The global economy was stronger than expected in Q1 2023. In Europe, gas storage over the summer kept prices low and drove consumer sentiment higher. As a result, economic activity increased in the quarter, even though most economists had expected contraction in Q1.ii In the U.S., the labor market remained resilient in the face of rising interest rates, enabling continued strong consumer spending.iii In China, economic reopening following COVID-19 lockdowns has led to renewed growth. iv

Still, economic headwinds remain. Persistent inflation has forced central banks to raise interest rates, creating a difficult environment for the banking sector. While many economists do not see signs of systemic risk, some banks have suffered from a higher interest rate environment. This has led to the failure of some sizable financial institutions. Many economists project a recession in major economies to occur this year. However, stronger-than-expected growth in Q1 continues to support the market’s expectation that any recession will likely be mild and short-lived. v

 

FLIGHT OPERATIONS

Chart-2-Q1-2023

Flight operations declined in Q1 2023. Departures were down 4.7 percent year-over-year and 6.2 percent compared to Q4 2022. Declines were led by the US and Europe, both of which experienced strong growth in the immediate post-COVID recovery. Charter operations also experienced a decline from post-COVID highs.

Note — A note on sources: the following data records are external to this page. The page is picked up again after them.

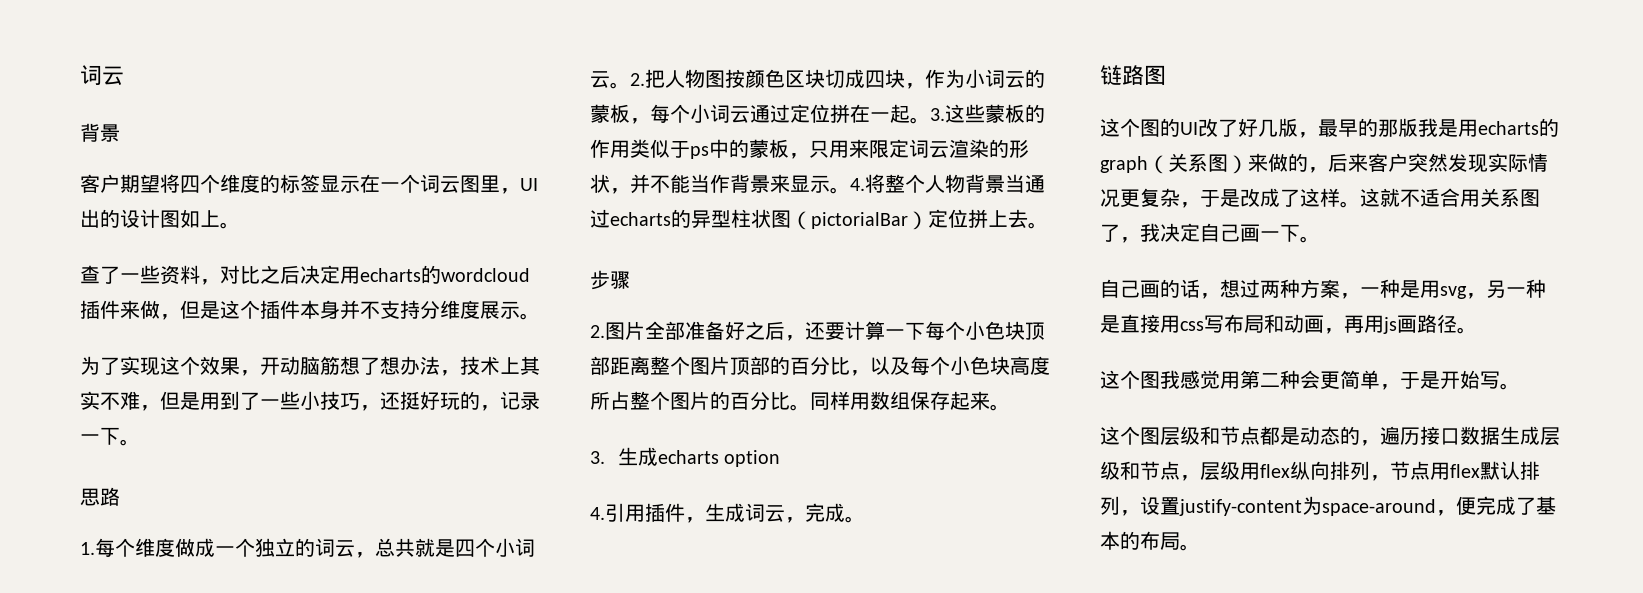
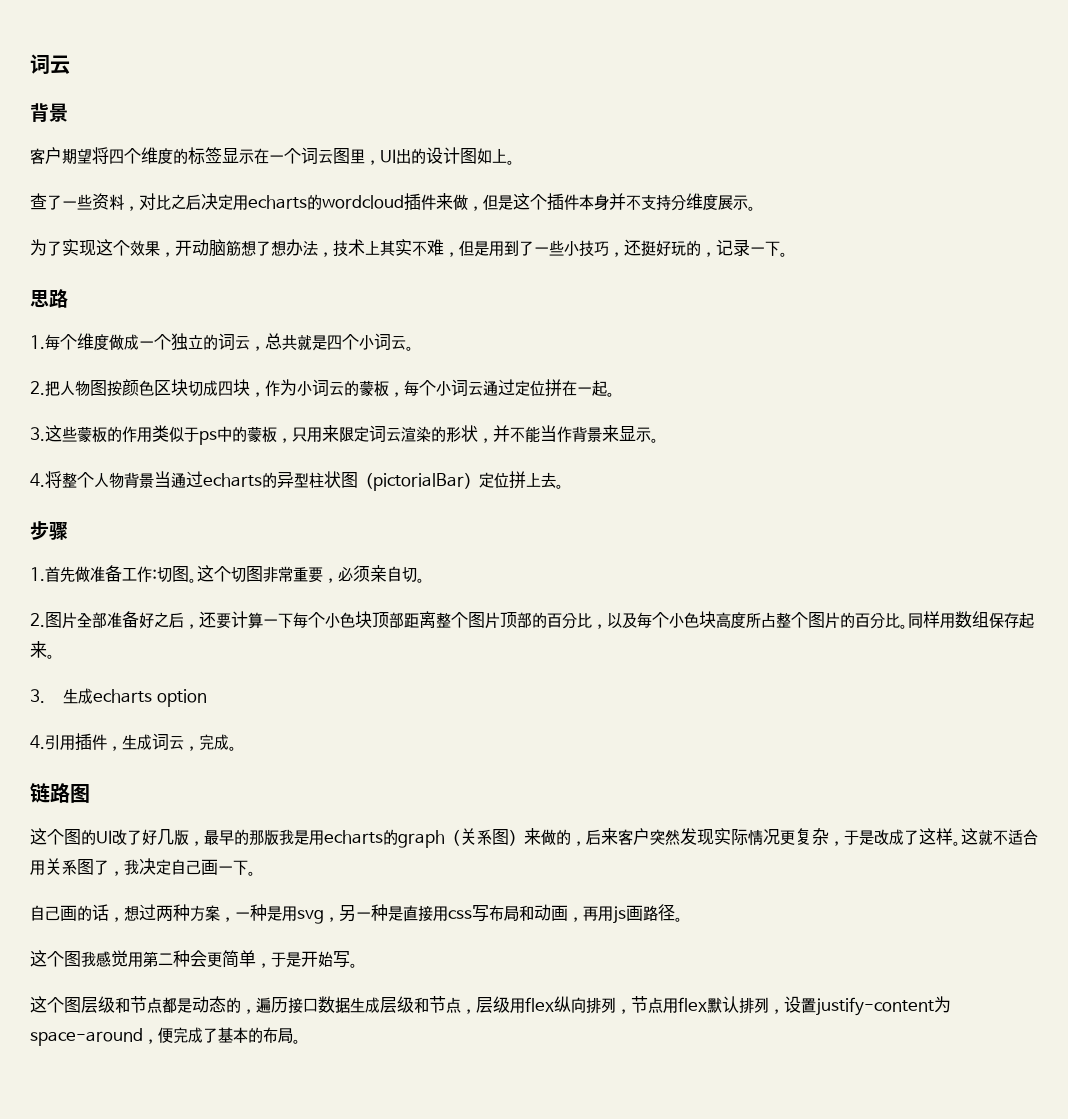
- 1.每个维度做成一个独立的词云，总共就是四个小词云。2.把人物图按颜色区块切成四块，作为小词云的蒙板，每个小词云通过定位拼在一起。3.这些蒙板的作用类似于ps中的蒙板，只用来限定词云渲染的形状，并不能当作背景来显示。4.将整个人物背景当通过echarts的异型柱状图（pictorialBar）定位拼上去。
+ 1.每个维度做成一个独立的词云，总共就是四个小词云。
+ 2.把人物图按颜色区块切成四块，作为小词云的蒙板，每个小词云通过定位拼在一起。
+ 3.这些蒙板的作用类似于ps中的蒙板，只用来限定词云渲染的形状，并不能当作背景来显示。
+ 4.将整个人物背景当通过echarts的异型柱状图（pictorialBar）定位拼上去。
+ 1.首先做准备工作:切图。这个切图非常重要，必须亲自切。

Demand remains well above pre-COVID levels, with Q1 2023 departures 14.1 percent higher than Q1 2019. A certain level of decline from post-COVID highs was expected as some users returned to commercial airlines (or reduced frequency of use of business aviation) as health and safety concerns diminished.vii Still, business aviation remains a “sticky” service with a strong value proposition (including flexibility, productivity, and comfort). Flight operations will likely find a new normal level that is lower than highs in 2022, but higher than pre-COVID levels.

 

OEM BACKLOGS

 

OEM backlogs increased 14.2 percent year-over-year in Q1 2023. Orders declined from high levels seen in 2022 but remained in line with deliveries as buyers replace and trade up from older aircraft or expand their fleet. The industrywide book-to-bill ratio also remained at a healthy 1.04-to-1. Rigorous OEM discipline along with supply chain constraints have prevented rapid production buildups. As a result, OEM backlogs are expected to remain at strong levels even if economic worries slow orders going forward.

 

TRANSACTIONS ($ VOLUME)

Chart-4-3

 

Note that Q1 2023 figures reflect preliminary FAA data and may increase as more transactions are reported.

Transaction activity slowed in Q1 2023, with both the new and pre-owned markets declining compared to year-ago levels. In the new aircraft market, manufacturers continued their efforts to resolve supply chain constraints that have slowed production increases. Most manufacturers forecast increasing production and deliveries gradually throughout 2023. By the end of the year, total deliveries will likely outpace 2022 levels.

The pre-owned market has slowed as buyers and sellers adjust to a more typical supply and demand environment. Throughout 2021 and the first half of 2022, strong demand led to extremely low inventory levels. That level of demand was not sustainable and as transactions slowed inventory levels (see below) began to normalize. Activity levels are expected to pick up again later in the year as the market reaches a new equilibrium—although lower overall volume is expected in 2023 compared to 2022.

 

FOR SALE INVENTORY

Chart-5-Q1-2023

Aircraft listings increased in Q1 2023, continuing a trend that started in the second half of 2022. The recent increases can, at least in part, be attributed to baseline effects. In Q1 2021, listings were 24 percent lower than Q1 2019 and in Q1 2022, listings were 35 percent lower than Q1 2019. Despite a 37.9 percent year-over-year increase in Q1 2023, listings remain 10 percent below Q1 2019 levels. Many aircraft sales in 2021 and the first half of 2022 involved unlisted aircraft. Aircraft sellers are now beginning to publicly list their aircraft for sale again, driving increases. Listings may continue to rise throughout 2023 as new deliveries increase, since owners will likely market their current aircraft after taking delivery of new aircraft. This was evident when listings increased in Q4 2022 as deliveries increased.

Chart-6-Q1-2023

As aircraft listings increased, inventory levels also began to gradually build. By Q1 2023, inventory stood at 5.4 percent of the total fleet; higher than the 3.1 percent at the end of Q1 2022 but still well below average levels over the last decade. The inventory of aircraft younger than 13 years old (typically seen as more desirable) stood at 3.6 percent of the global fleet, an increase from the 1.8 percent seen at the end of Q1 2022 and the 3.5 percent seen at the end of Q4 2022.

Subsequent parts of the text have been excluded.